Little free life remains in Hong Kong. Many city residents are aware of this, especially since the arrival of the controversial security law. China pushed this until last June to end the limited democratic freedoms of Hong Kong, a former British colony. Consequently, mass protests against the growing influence of the Chinese government led to a mass exodus of Hong Kong residents towards the United Kingdom, Canada and neighboring Taiwan. They have relaxed their immigration laws for Hong Kong residents.
But China will not let this happen this way, according to a new immigration bill. This is to prevent Hong Kong residents from fleeing the city. In addition, the immigration director will be given the authority to stop the departure of migrants without first involving the court.

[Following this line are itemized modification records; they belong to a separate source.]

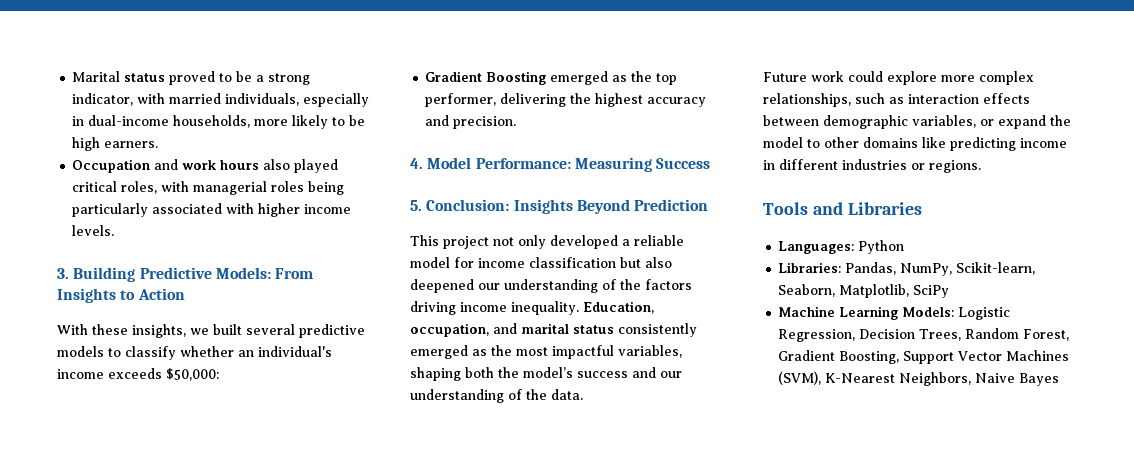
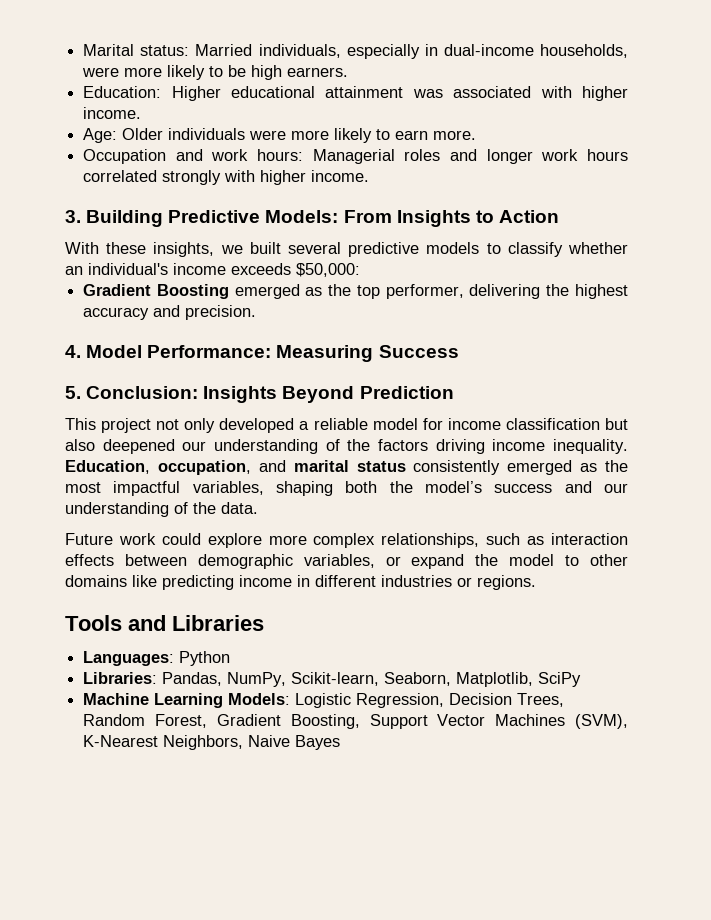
- Marital status proved to be a strong indicator, with married individuals, especially in dual-income households, more likely to be high earners.
+ Marital status: Married individuals, especially in dual-income households, were more likely to be high earners.
- Occupation and work hours also played critical roles, with managerial roles being particularly associated with higher income levels.
+ Education: Higher educational attainment was associated with higher income.
+ Age: Older individuals were more likely to earn more.
+ Occupation and work hours: Managerial roles and longer work hours correlated strongly with higher income.

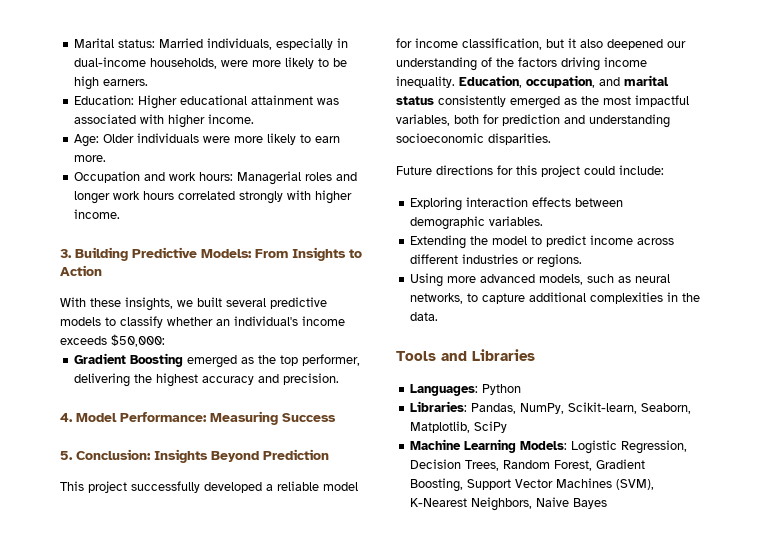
- This project not only developed a reliable model for income classification but also deepened our understanding of the factors driving income inequality.
+ This project successfully developed a reliable model for income classification, but it also deepened our understanding of the factors driving income inequality.
- Education, occupation, and marital status consistently emerged as the most impactful variables, shaping both the model’s success and our understanding of the data.
- Future work could explore more complex relationships, such as interaction effects between demographic variables, or expand the model to other domains like predicting income in different industries or regions.
+ Education, occupation, and marital status consistently emerged as the most impactful variables, both for prediction and understanding socioeconomic disparities.
+ Future directions for this project could include:
+ Exploring interaction effects between demographic variables.
+ Extending the model to predict income across different industries or regions.
+ Using more advanced models, such as neural networks, to capture additional complexities in the data.

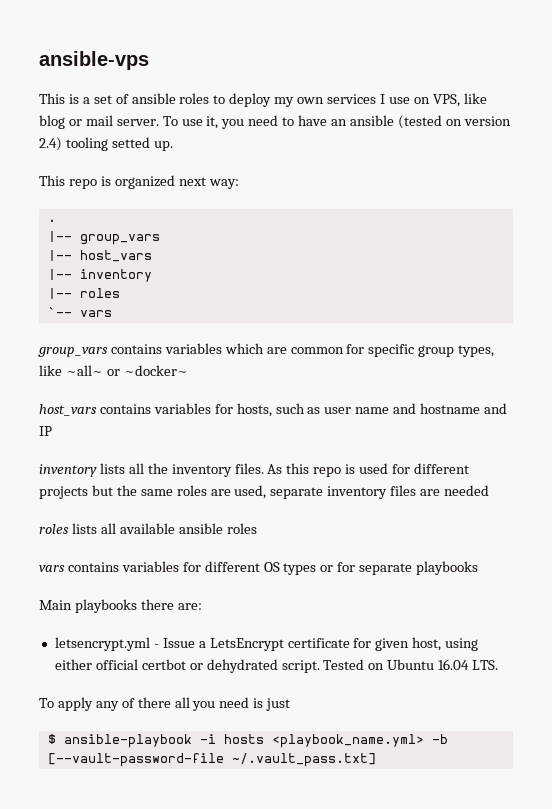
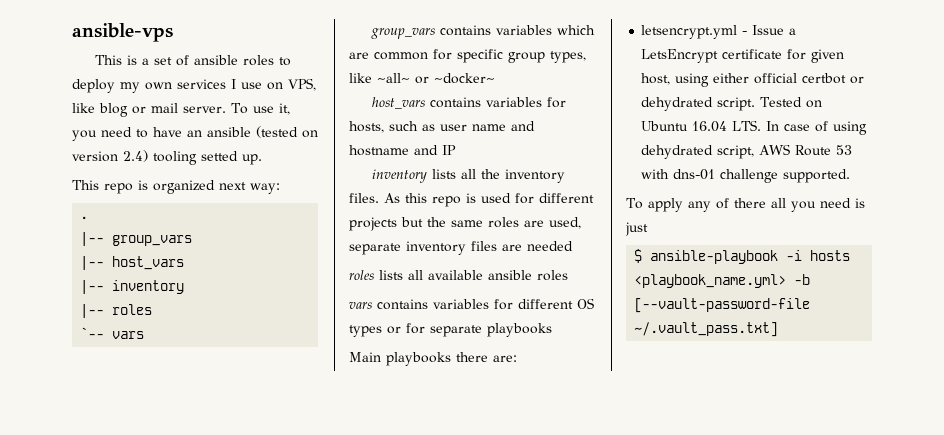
- Tested on Ubuntu 16.04 LTS.
+ Tested on Ubuntu 16.04 LTS. In case of using dehydrated script, AWS Route 53 with dns-01 challenge supported.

Lawyers are very concerned and sound the alarm. The Hong Kong Bar Association, an influential body for lawyers in Hong Kong, wrote in a document: “ It should be for the judiciary, not the immigration director, to decide when to impose the travel ban and whether it is justified. ” Hong Kong Legislative Council. It describes it as “particularly worrying because the grounds on which such interfering power can be exercised have not been clarified in the proposed legislation.” Such as “There is no explanation as to why this power is necessary or how it is intended to be used.”

Open your arms

When this law goes into effect, the question is whether the plans of hundreds of thousands of Hong Kong residents who want to immigrate to the UK in the coming months can continue. They are also referred to as “the British expatriate”, whom the United Kingdom wishes to welcome with open arms. These are Hong Kong residents who were born before 1997, when the British returned the city to China, and who were allowed to apply for a BNO passport on this basis. This allows them to settle and work in Great Britain temporarily, after which they can apply for permanent residency, and thus become full citizens. Although at least three million Hong Kong residents can benefit from this scheme, Prime Minister Boris Johnson predicts that about three hundred thousand people choose to emigrate.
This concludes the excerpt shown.